• [Task goal]
Up to and including the line with "[610,957,640,975] -2* ->", restate the records below word for word, beginning with their first line.

(Recorded data)
= = = = =

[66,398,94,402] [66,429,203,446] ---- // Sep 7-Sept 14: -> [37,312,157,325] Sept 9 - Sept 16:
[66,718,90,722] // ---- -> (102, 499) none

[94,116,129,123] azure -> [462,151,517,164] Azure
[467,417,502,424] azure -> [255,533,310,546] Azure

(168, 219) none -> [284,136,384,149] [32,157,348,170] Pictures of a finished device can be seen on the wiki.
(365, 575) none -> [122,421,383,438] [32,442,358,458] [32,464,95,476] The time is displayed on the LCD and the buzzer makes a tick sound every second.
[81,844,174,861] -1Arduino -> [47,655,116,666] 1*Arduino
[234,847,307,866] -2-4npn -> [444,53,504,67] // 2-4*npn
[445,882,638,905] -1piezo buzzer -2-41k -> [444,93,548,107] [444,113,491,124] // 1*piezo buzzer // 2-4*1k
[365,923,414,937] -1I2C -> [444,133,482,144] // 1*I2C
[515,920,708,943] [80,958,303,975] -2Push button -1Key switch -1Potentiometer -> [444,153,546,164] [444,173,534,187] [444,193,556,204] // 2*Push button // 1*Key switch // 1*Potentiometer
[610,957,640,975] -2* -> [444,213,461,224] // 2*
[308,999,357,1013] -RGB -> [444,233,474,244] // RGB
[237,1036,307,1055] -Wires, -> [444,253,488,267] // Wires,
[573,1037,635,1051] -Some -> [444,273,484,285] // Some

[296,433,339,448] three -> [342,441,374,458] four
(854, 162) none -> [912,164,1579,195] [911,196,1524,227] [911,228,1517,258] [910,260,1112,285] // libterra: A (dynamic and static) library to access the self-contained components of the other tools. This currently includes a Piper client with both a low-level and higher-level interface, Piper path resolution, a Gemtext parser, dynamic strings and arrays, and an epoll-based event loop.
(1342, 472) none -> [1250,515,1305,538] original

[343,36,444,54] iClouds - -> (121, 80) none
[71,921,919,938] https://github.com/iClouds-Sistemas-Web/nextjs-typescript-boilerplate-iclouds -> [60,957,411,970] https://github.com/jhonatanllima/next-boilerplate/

= = = = =

• [Reply to the exercise]
[66,398,94,402] [66,429,203,446] ---- // Sep 7-Sept 14: -> [37,312,157,325] Sept 9 - Sept 16:
[66,718,90,722] // ---- -> (102, 499) none

[94,116,129,123] azure -> [462,151,517,164] Azure
[467,417,502,424] azure -> [255,533,310,546] Azure

(168, 219) none -> [284,136,384,149] [32,157,348,170] Pictures of a finished device can be seen on the wiki.
(365, 575) none -> [122,421,383,438] [32,442,358,458] [32,464,95,476] The time is displayed on the LCD and the buzzer makes a tick sound every second.
[81,844,174,861] -1Arduino -> [47,655,116,666] 1*Arduino
[234,847,307,866] -2-4npn -> [444,53,504,67] // 2-4*npn
[445,882,638,905] -1piezo buzzer -2-41k -> [444,93,548,107] [444,113,491,124] // 1*piezo buzzer // 2-4*1k
[365,923,414,937] -1I2C -> [444,133,482,144] // 1*I2C
[515,920,708,943] [80,958,303,975] -2Push button -1Key switch -1Potentiometer -> [444,153,546,164] [444,173,534,187] [444,193,556,204] // 2*Push button // 1*Key switch // 1*Potentiometer
[610,957,640,975] -2* -> [444,213,461,224] // 2*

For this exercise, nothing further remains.